Bij welke filosoof voelt u zich thuis?
"Weet je, ik heb de filosofen een beetje afgeschaft, al moet ik zeggen dat het denken van Immanuel Kant mij wel bevalt. Zijn adagium was: Durf te denken. Daar is veel voor te zeggen."

Hoe denkt u over het gedachtegoed van Blaise Pascal, een van uw vakbroeders uit de zeventiende eeuw?
"Hij was een zeer gelovig mens. Ik waardeer hem, maar met het religieuze deel van zijn denken heb ik niets."

Volgens een van zijn "pensées" zijn er twee vormen van overdrijven: het verstand uitsluiten én het verstand alleen laten gelden.
"Wij doen eigenlijk de gehele dag niet anders. De diepste drijfveren van mensen liggen naar mijn overtuiging in de emoties, niet in het verstand. Het verstand heb je gekregen om de emoties wat te temperen. Het lijkt mij juist om ze te dagen voor de rechterstoel van de rede."

Hoe beschouwt u mensen die, net als Pascal, de rede die eer niet gunnen? Hapert er iets aan hen?
"Ik kan me goed voorstellen dat mensen, overweldigd door de grootsheid van het universum, zeggen dat er een hogere macht moet zijn. Dat vind ik prima. Maar in wetenschappelijk opzicht kan ik met die overweldiging niet uit de voeten. Er zijn tal van terreinen waarover de wetenschap niet gaat: relaties, liefde, beleving van schoonheid. Daarom blijven voor mij veel vragen in het leven onbeantwoord. Ik heb daar vrede mee."

Hoe staat u tegenover het debat dat minister Van der Hoeven op gang wil brengen over Intelligent Design, een denkwijze die uitgaat van het bestaan van een goddelijke ontwerper?
"Het is natuurlijk haar goed recht dat debat te organiseren. Maar ik heb me er wel over verbaasd."

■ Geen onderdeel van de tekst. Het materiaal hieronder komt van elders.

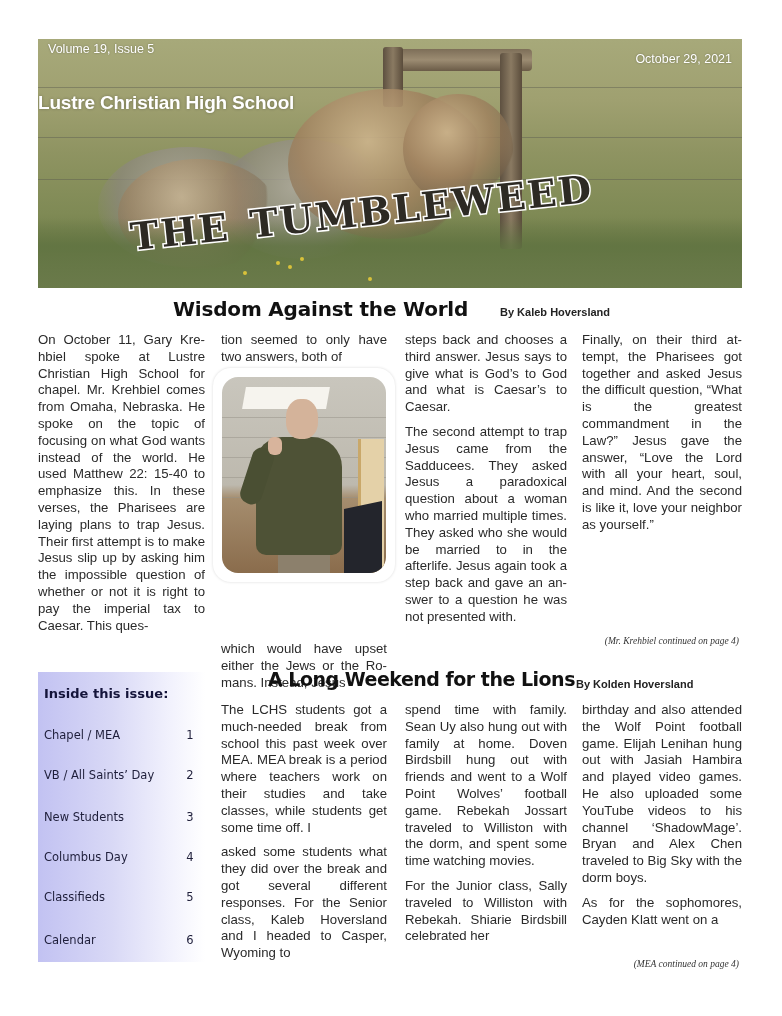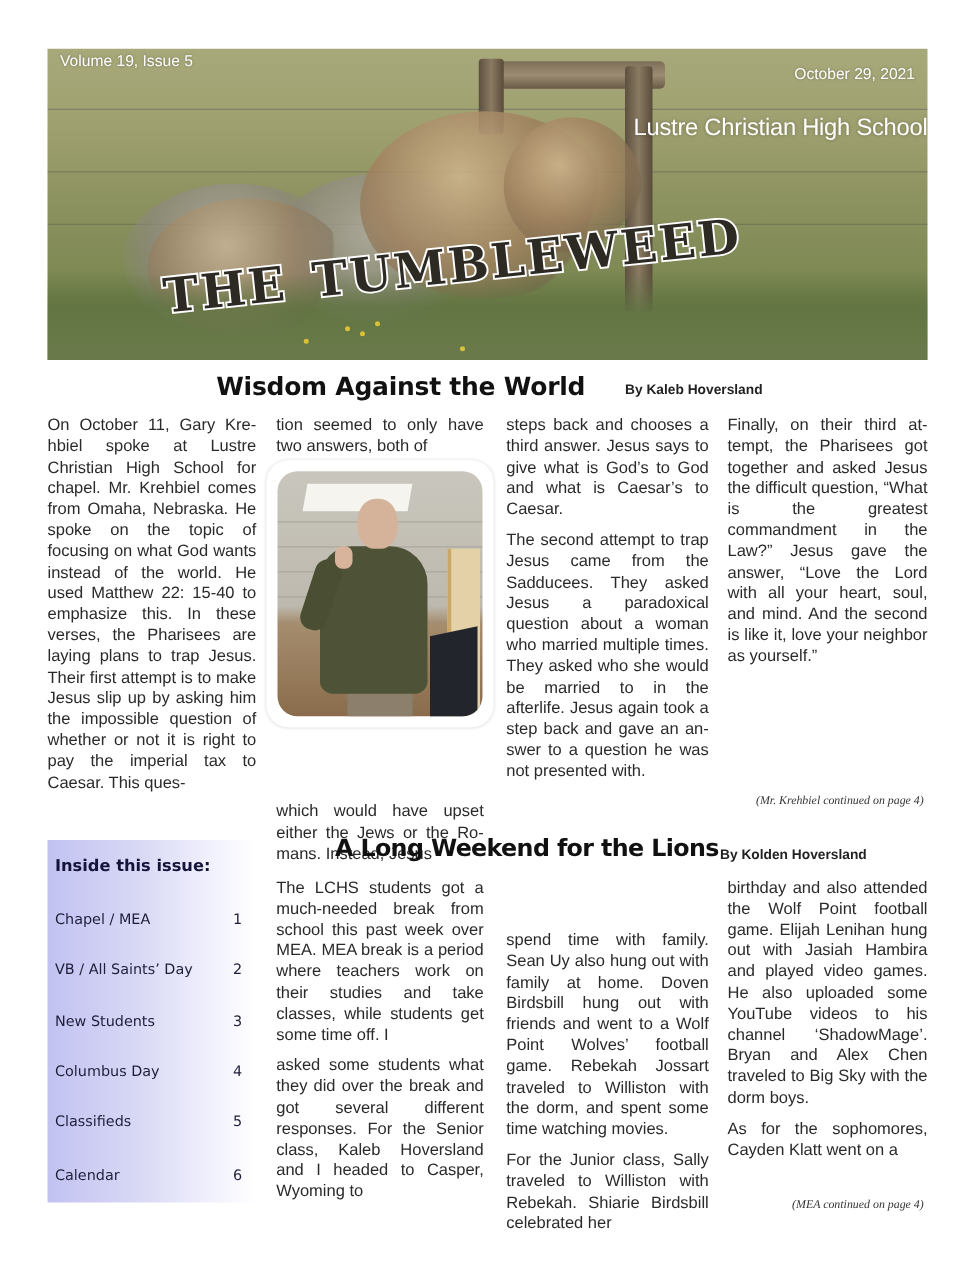"Lustre Christian High School" .mast-school { font-weight: normal -> bold; text-align: right -> left }
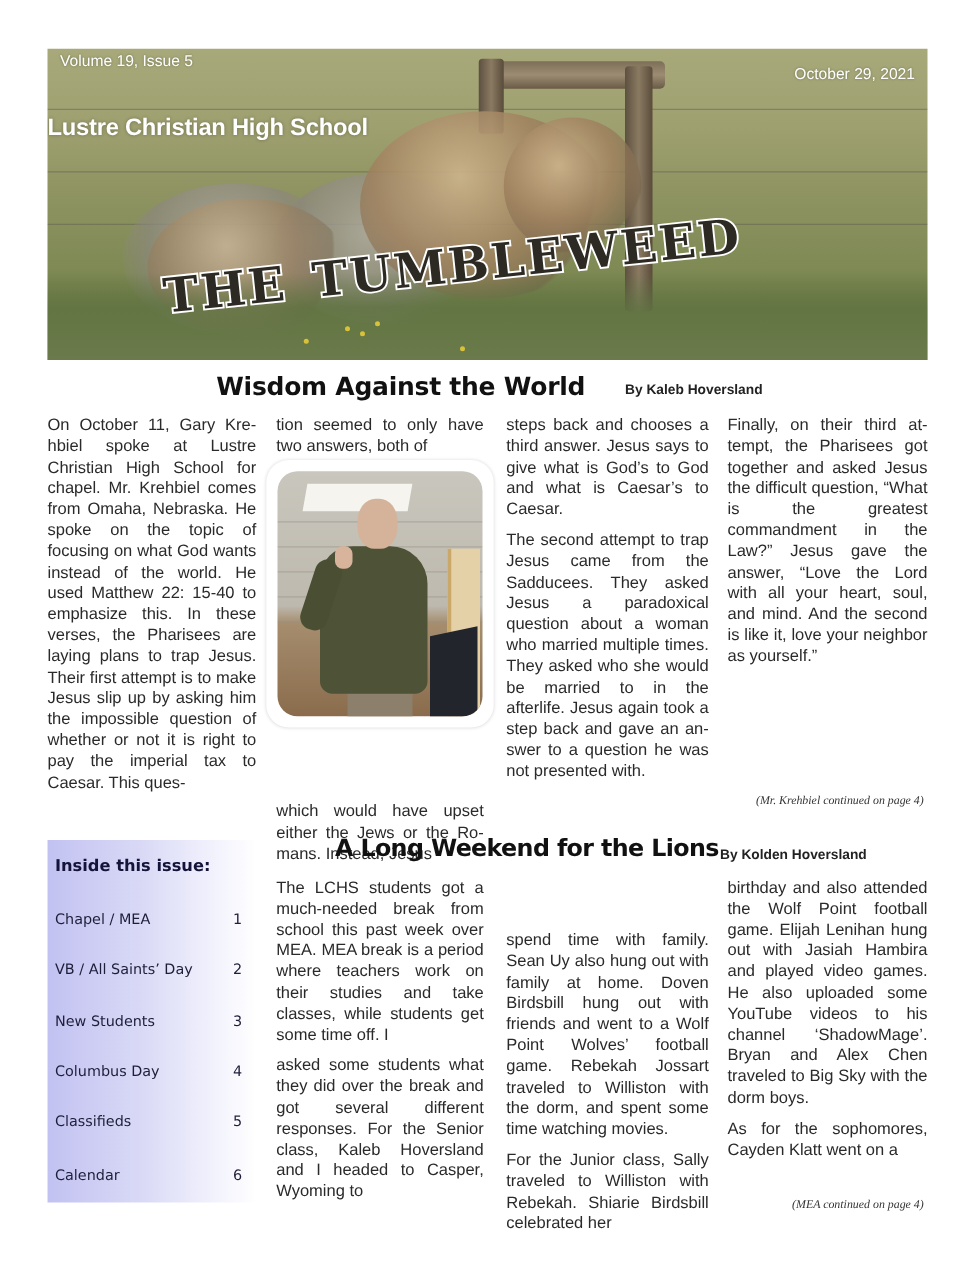"spend time with family. Sean" .a2c2 { margin-top: 42px -> none }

Er doen gerenommeerde hoogleraren aan mee.
"Ik geloof er niks van. De wetenschappelijke gronden van Intelligent Design deugen niet."

Dat is uw mening.
"Mijn mening, gebaseerd op het principe meten-is-weten."

Meten-is-weten is ook maar een wetenschapsfilosofische insteek.
"Ze is de mijne."

Iemand als prof. Cees Dekker, hoogleraar aan de TU in Delft, heeft de zijne.
"Dat moet hij weten."

Wat is er mis mee dat minister Van der Hoeven uw mening in debat brengt met die van Dekker?
"Ik vind dat Intelligent Design geen wetenschappelijke basis heeft. Dat vinden bijna alle wetenschappers. Het is bij hoge uitzondering dat iemand er anders over denkt."

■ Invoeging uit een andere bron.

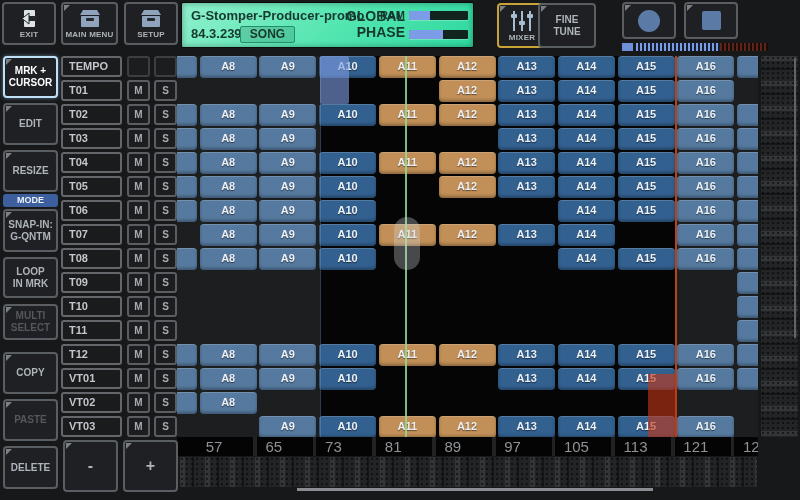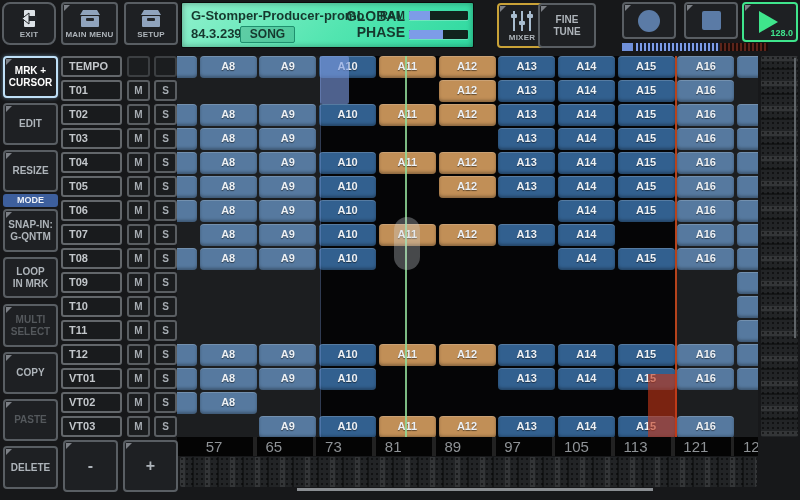"EXIT" .tb-exit { border-radius: 8px -> none }
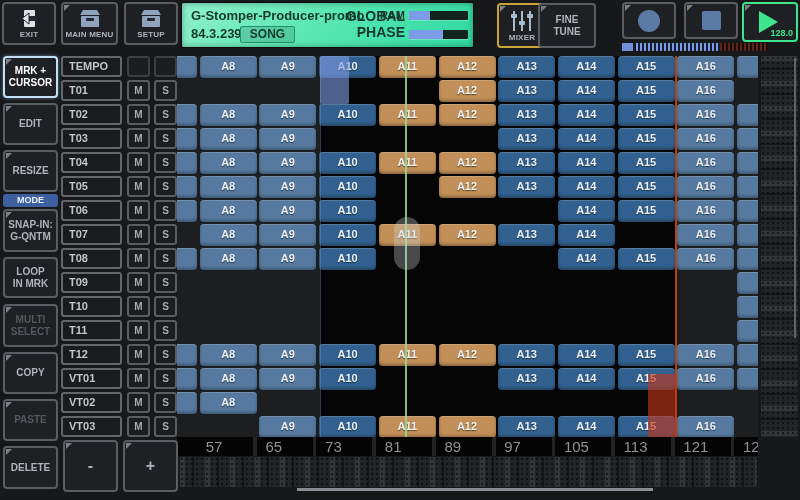"128.0" div.btn { html: <div> <div></div> <span>128.0</span> </div> -> none }
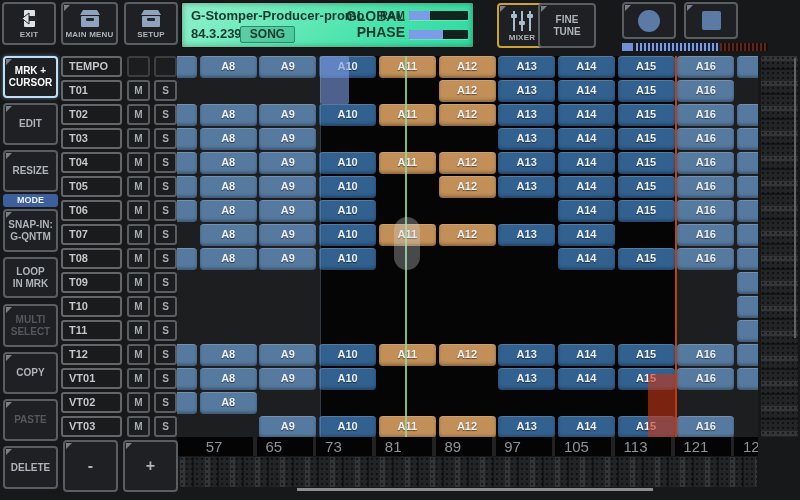"MULTI" div.btn { height: 43px -> 36px }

Terlouw was lange tijd vurig pleitbezorger van uitsluitend openbaar onderwijs. Vorig jaar stelde hij zijn mening echter bij, onder meer na lezing van een artikel van rechtsfilosoof dr. Matthijs de Blois. Hij kreeg het via zijn dochter Ashley in handen. Zij is juriste en, net als De Blois, lid van de Commissie Gelijke Behandeling. Het bijzonder onderwijs is niet verplicht ieders levensovertuiging te eerbiedigen, aldus De Blois. Het heeft volgens hem het volste recht de eigen overtuiging als enige waarheid uit te dragen.

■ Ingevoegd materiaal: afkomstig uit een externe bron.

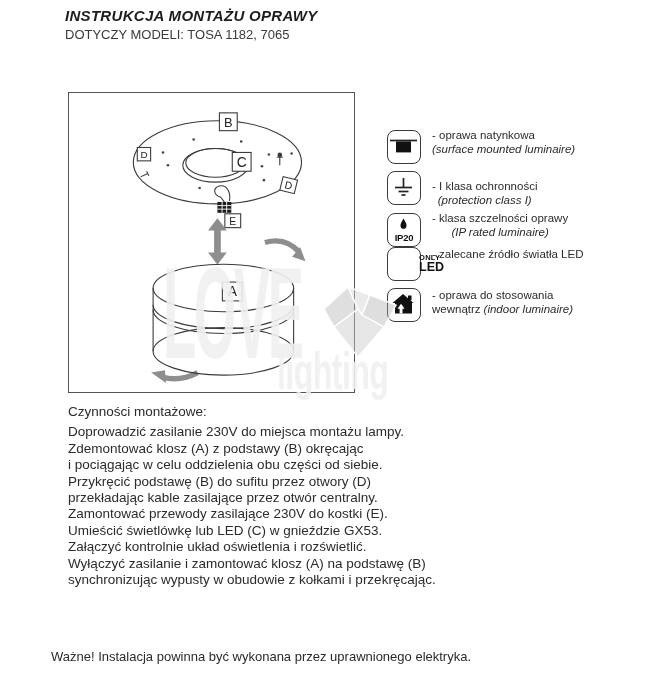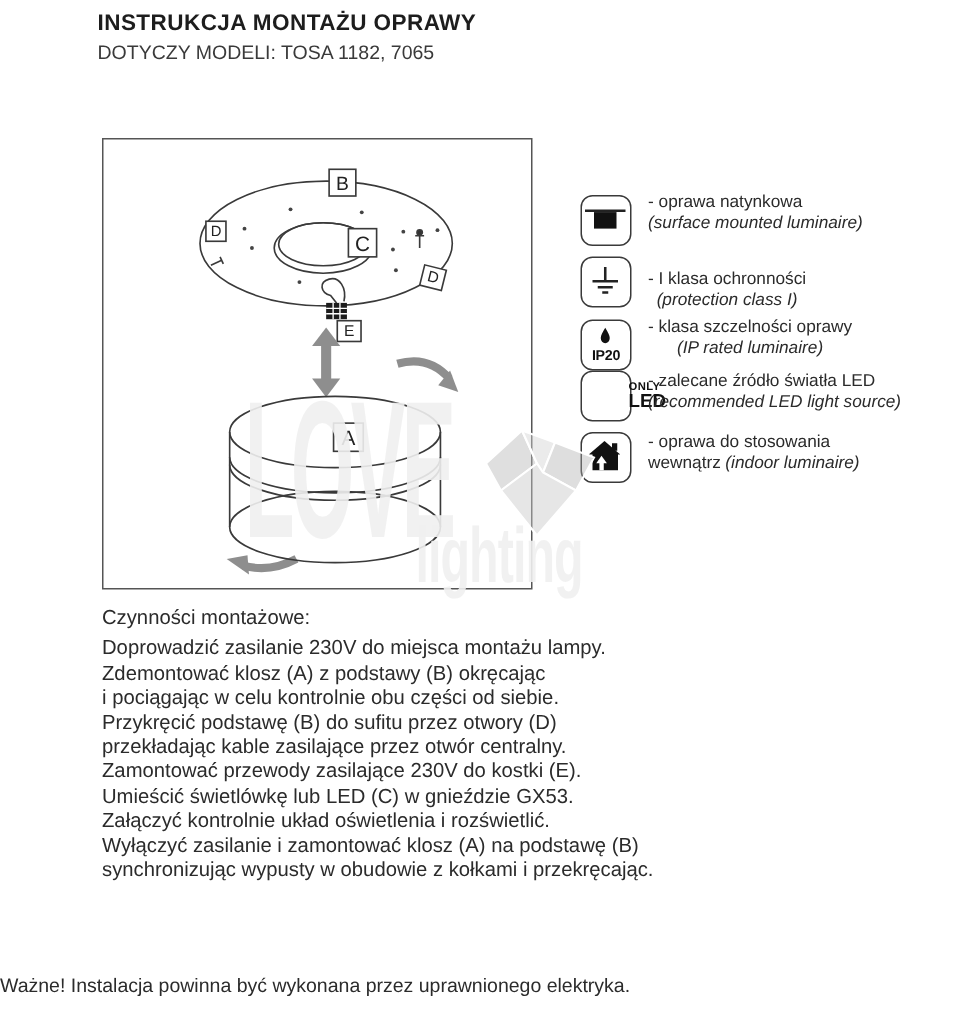"INSTRUKCJA MONTAŻU OPRAWY" .title { font-style: none -> italic }
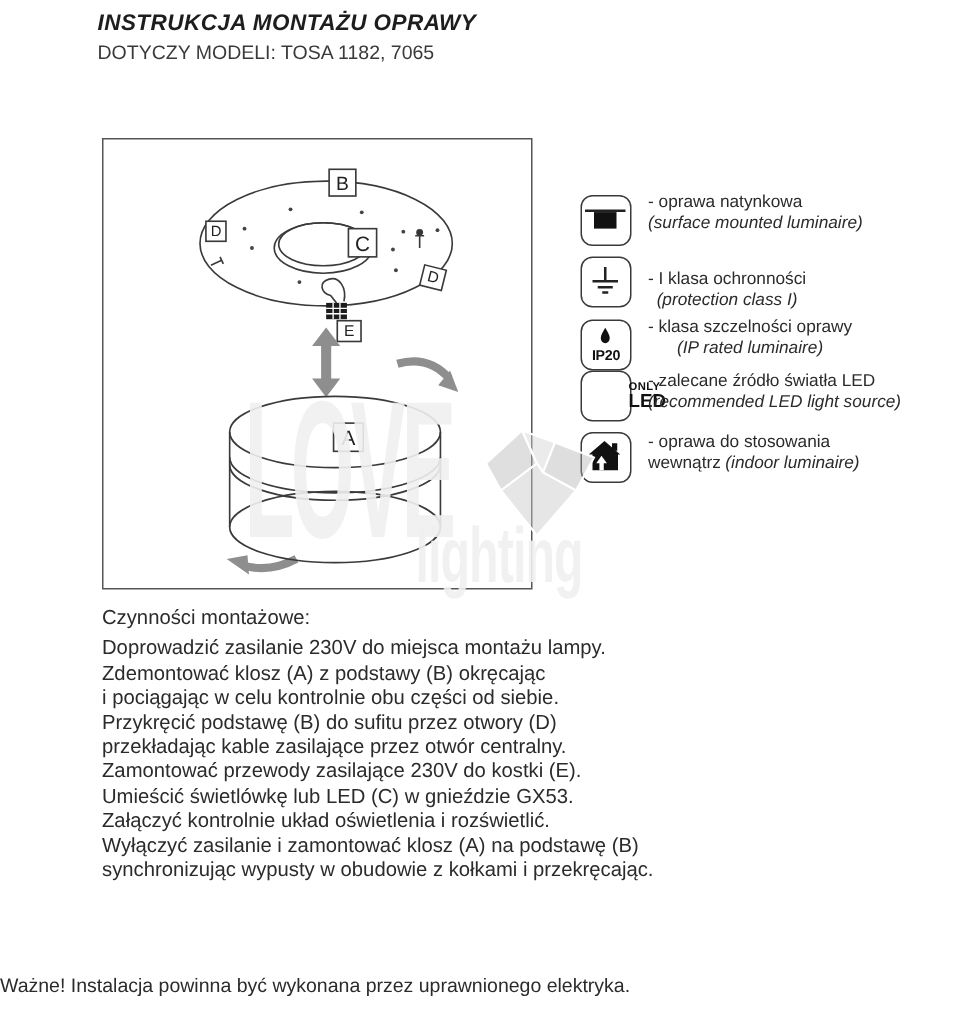"(recommended LED light source)" div.en { html: <div>(recommended LED light source)</div> -> none }
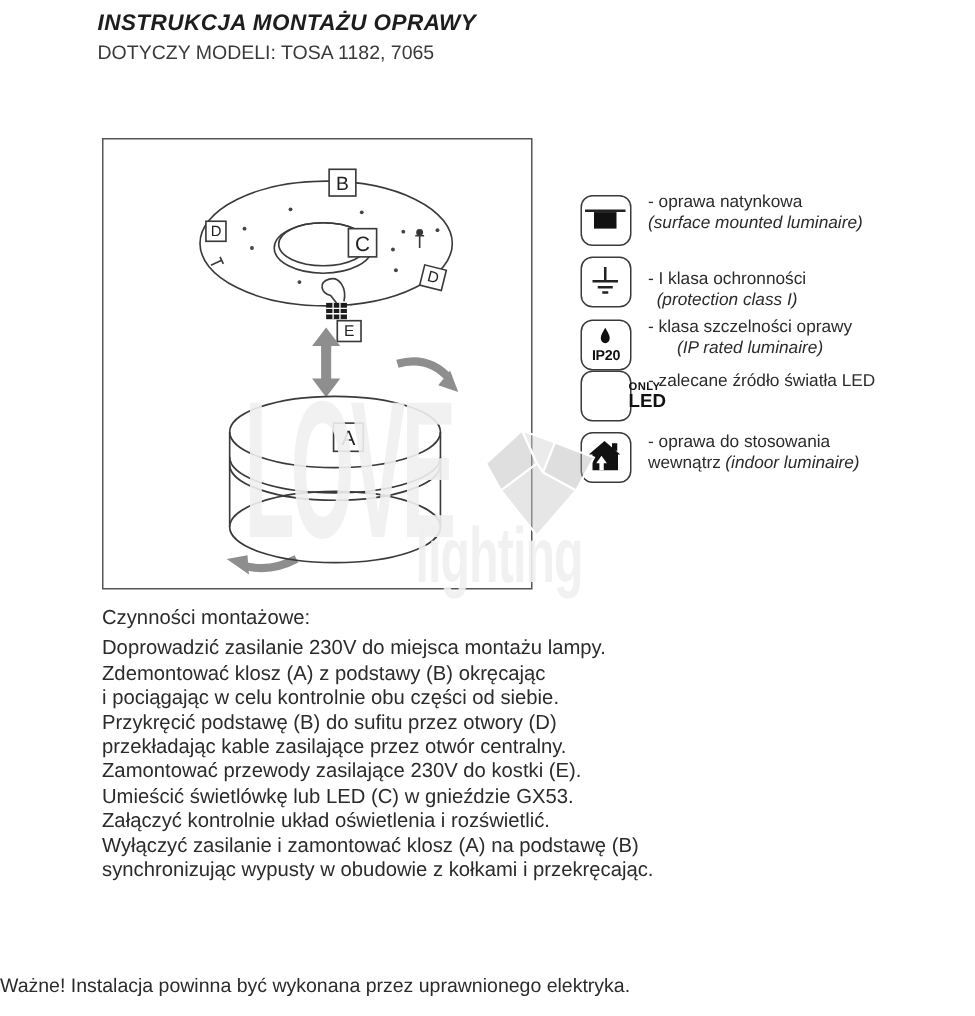"i pociągając w celu kontrolnie" div { text: kontrolnie -> oddzielenia }
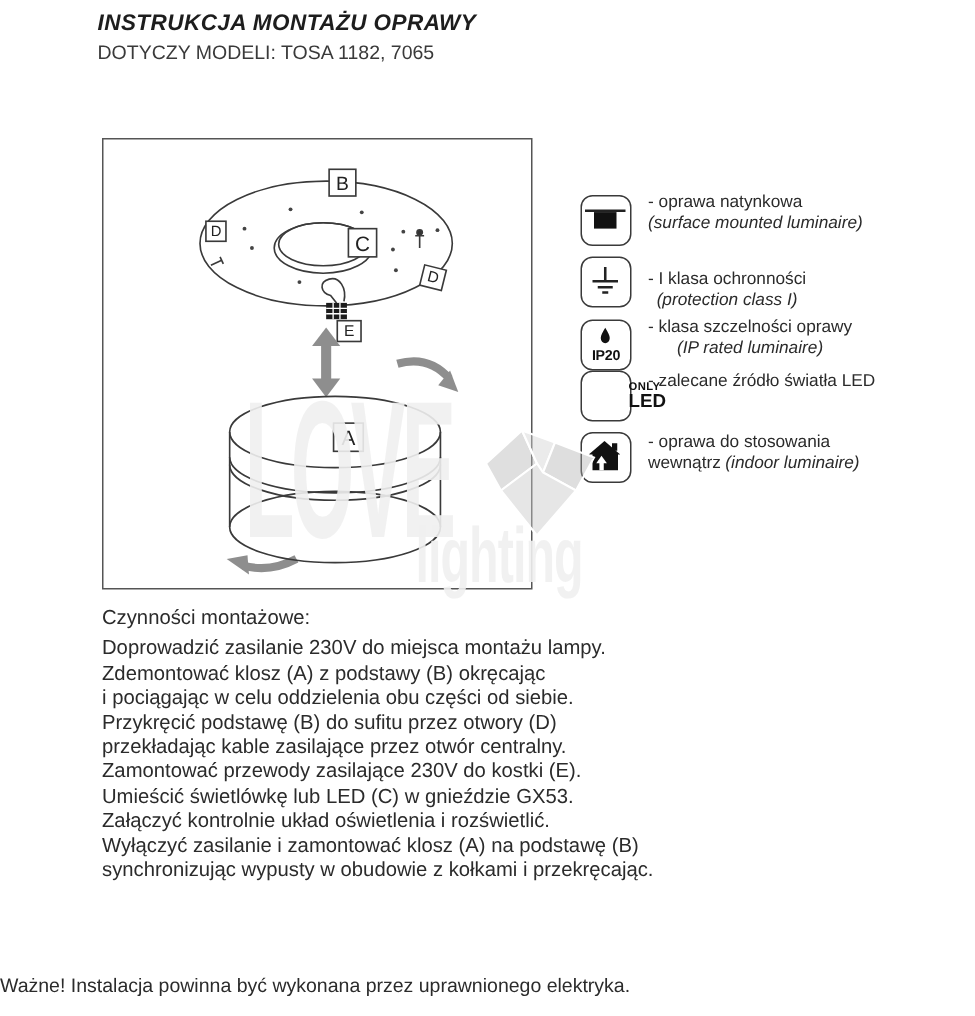"Ważne! Instalacja powinna być wykonana" .footer-note { text-align: left -> center }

Terlouw: "Mijn vrouw en ik spreken er samen veel over. Zij deelt deze visie niet, zelf moet ik toegeven dat er misschien wel wat pleit voor bijzondere lagere scholen. Kinderen kunnen daar in dezelfde sfeer vertoeven als thuis. Over het voortgezet onderwijs denk ik anders. Daar moeten leerlingen worden aangemoedigd kritische vragen te stellen."

Zou het goed zijn als Lousewies van der Laan, uw partijgenoot in de Tweede Kamer, het stuk onder ogen kreeg? Zij liet zich onlangs vrij onaardig uit over het bijzonder onderwijs.
"Lousewies van der Laan is een radicale vrouw die principiële lijnen trekt. Naar mijn gevoel uit zij zich op het punt van het bijzonder onderwijs te rigoureus. Op zich is dat niet erg. Binnen een partij moet ruimte zijn voor verschil van inzicht."

Geldt dat ook voor het referendum? Volgens minister Brinkhorst is een volksraadpleging over de Europese grondwet overbodig. Is dat niet merkwaardig voor een bewindsman van D66?
"Ik ben het inhoudelijk met de minister eens. Een referendum kan nodig en nuttig zijn, maar het moet wel met voorzichtigheid worden gehanteerd. Bij mij hebben de zogenaamde kroonjuwelen nooit veel ontroering veroorzaakt. Ik vind het ongelukkig dat over de Europese grondwet het eerste landelijke referendum wordt gehouden.

Wanneer Nederland, nota bene een van de zes initiatiefnemers voor een verenigd Europa, als enige tegenstemt hebben we echt een probleem. Wat moeten de overige landen in dat geval denken van dat plukje Nederlanders in de noordwesthoek van Europa? Ze zullen er hun schouders over ophalen."

Tegendraads volk, Nederlanders?
"We zijn een beetje tegendraads, ja. Dat vind ik ook wel leuk. Maar laten we op 1 juni toch maar voorstemmen."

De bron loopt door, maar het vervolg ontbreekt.